■ **Your instructions**: A word-for-word copy of the data, pictures excluded, is what this task asks for.

■ **Data to process**:
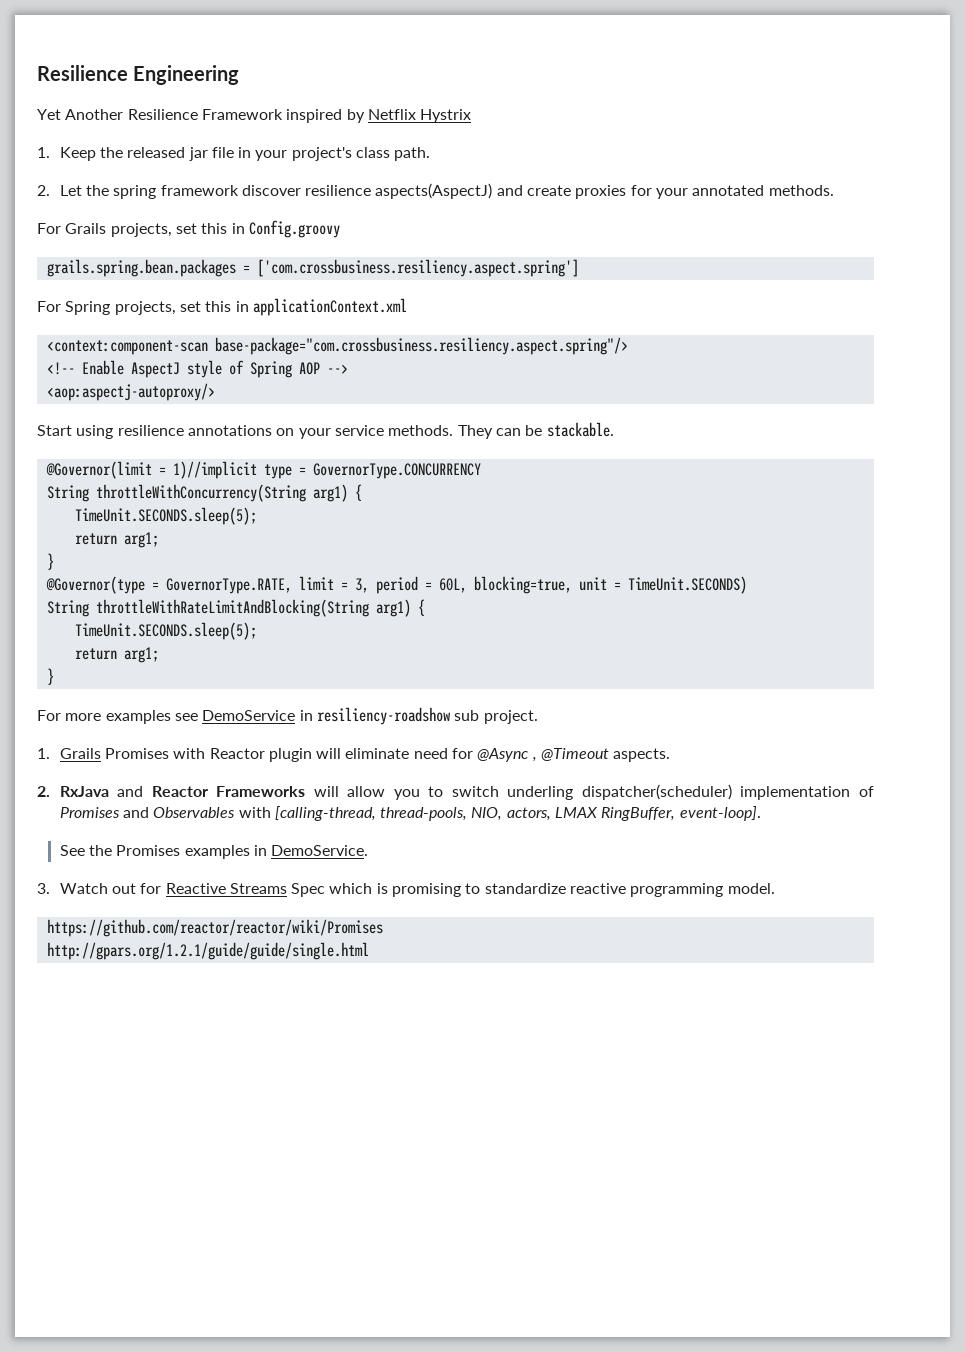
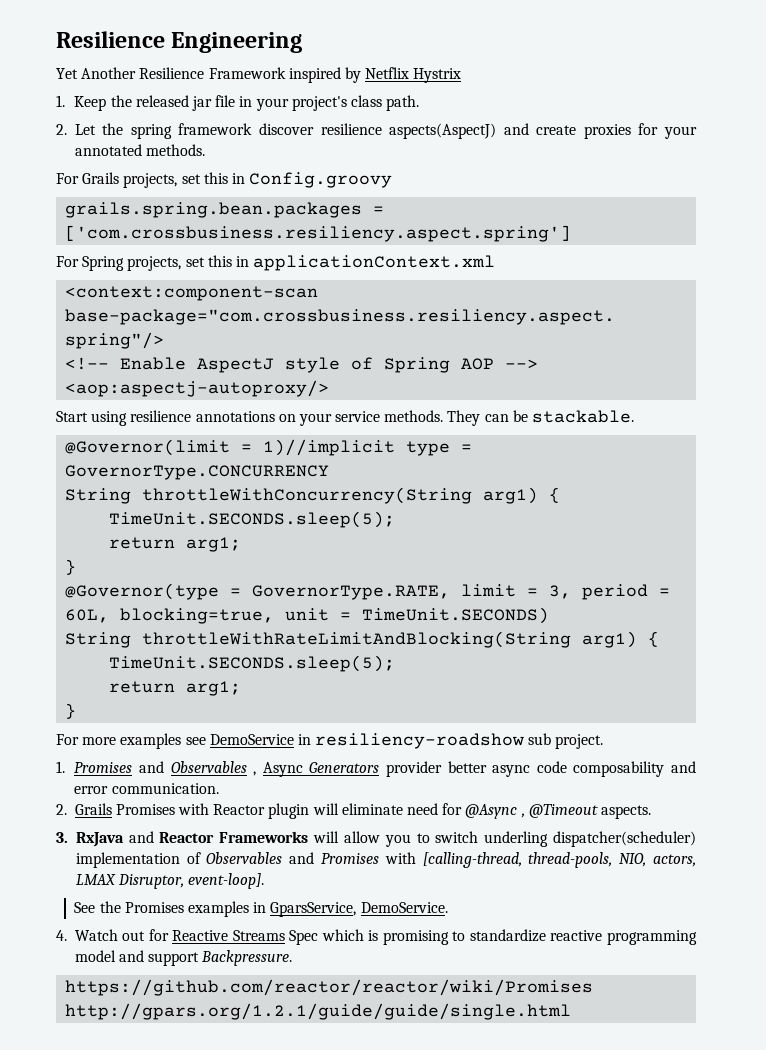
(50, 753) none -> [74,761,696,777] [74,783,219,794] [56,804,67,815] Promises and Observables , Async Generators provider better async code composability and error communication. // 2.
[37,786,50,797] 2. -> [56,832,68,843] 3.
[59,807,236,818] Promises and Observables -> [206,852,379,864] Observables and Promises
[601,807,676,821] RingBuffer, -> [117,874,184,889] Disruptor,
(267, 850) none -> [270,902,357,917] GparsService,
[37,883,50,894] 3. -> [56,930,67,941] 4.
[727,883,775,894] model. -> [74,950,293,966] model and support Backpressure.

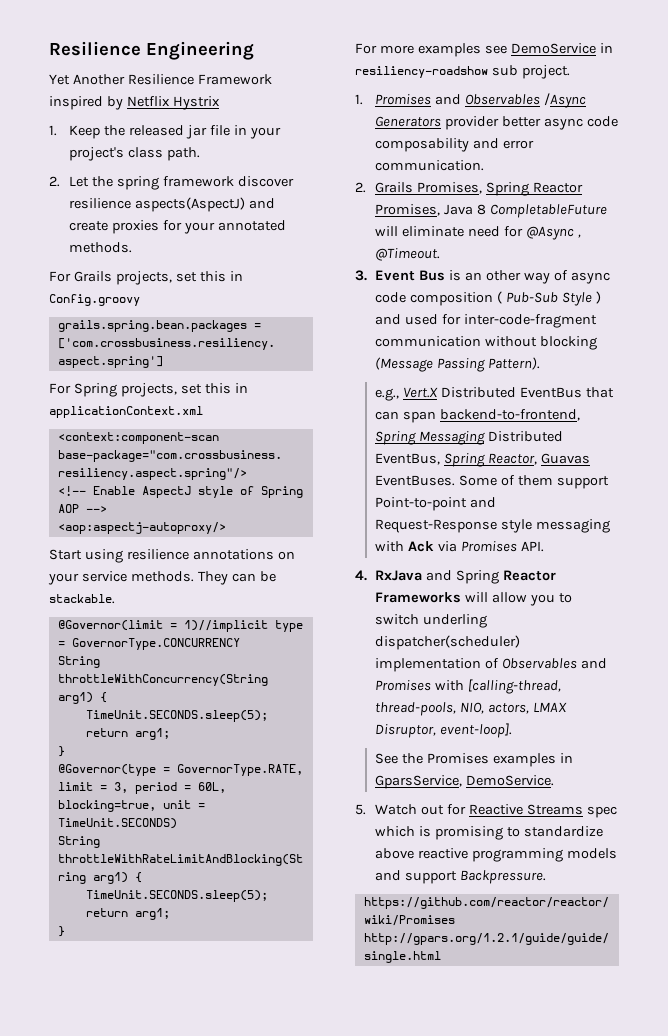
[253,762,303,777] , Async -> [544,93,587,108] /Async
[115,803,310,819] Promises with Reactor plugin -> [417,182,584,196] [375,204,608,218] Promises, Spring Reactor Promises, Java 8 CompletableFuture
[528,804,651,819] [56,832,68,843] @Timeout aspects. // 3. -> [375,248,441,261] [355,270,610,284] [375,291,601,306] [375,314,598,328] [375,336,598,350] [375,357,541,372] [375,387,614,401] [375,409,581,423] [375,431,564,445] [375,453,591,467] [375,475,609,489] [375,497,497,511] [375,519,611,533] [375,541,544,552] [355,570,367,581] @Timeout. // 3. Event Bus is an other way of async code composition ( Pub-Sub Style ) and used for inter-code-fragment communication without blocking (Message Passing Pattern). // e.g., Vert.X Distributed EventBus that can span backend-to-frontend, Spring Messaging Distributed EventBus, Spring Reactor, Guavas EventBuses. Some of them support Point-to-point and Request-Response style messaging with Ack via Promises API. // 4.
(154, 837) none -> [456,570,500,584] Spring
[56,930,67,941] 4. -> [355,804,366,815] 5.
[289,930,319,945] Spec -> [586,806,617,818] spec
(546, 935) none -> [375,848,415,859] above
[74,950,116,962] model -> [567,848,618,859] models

■ **Task answer**:
(50, 753) none -> [74,761,696,777] [74,783,219,794] [56,804,67,815] Promises and Observables , Async Generators provider better async code composability and error communication. // 2.
[37,786,50,797] 2. -> [56,832,68,843] 3.
[59,807,236,818] Promises and Observables -> [206,852,379,864] Observables and Promises
[601,807,676,821] RingBuffer, -> [117,874,184,889] Disruptor,
(267, 850) none -> [270,902,357,917] GparsService,
[37,883,50,894] 3. -> [56,930,67,941] 4.
[727,883,775,894] model. -> [74,950,293,966] model and support Backpressure.

[253,762,303,777] , Async -> [544,93,587,108] /Async
[115,803,310,819] Promises with Reactor plugin -> [417,182,584,196] [375,204,608,218] Promises, Spring Reactor Promises, Java 8 CompletableFuture
[528,804,651,819] [56,832,68,843] @Timeout aspects. // 3. -> [375,248,441,261] [355,270,610,284] [375,291,601,306] [375,314,598,328] [375,336,598,350] [375,357,541,372] [375,387,614,401] [375,409,581,423] [375,431,564,445] [375,453,591,467] [375,475,609,489] [375,497,497,511] [375,519,611,533] [375,541,544,552] [355,570,367,581] @Timeout. // 3. Event Bus is an other way of async code composition ( Pub-Sub Style ) and used for inter-code-fragment communication without blocking (Message Passing Pattern). // e.g., Vert.X Distributed EventBus that can span backend-to-frontend, Spring Messaging Distributed EventBus, Spring Reactor, Guavas EventBuses. Some of them support Point-to-point and Request-Response style messaging with Ack via Promises API. // 4.
(154, 837) none -> [456,570,500,584] Spring
[56,930,67,941] 4. -> [355,804,366,815] 5.
[289,930,319,945] Spec -> [586,806,617,818] spec
(546, 935) none -> [375,848,415,859] above
[74,950,116,962] model -> [567,848,618,859] models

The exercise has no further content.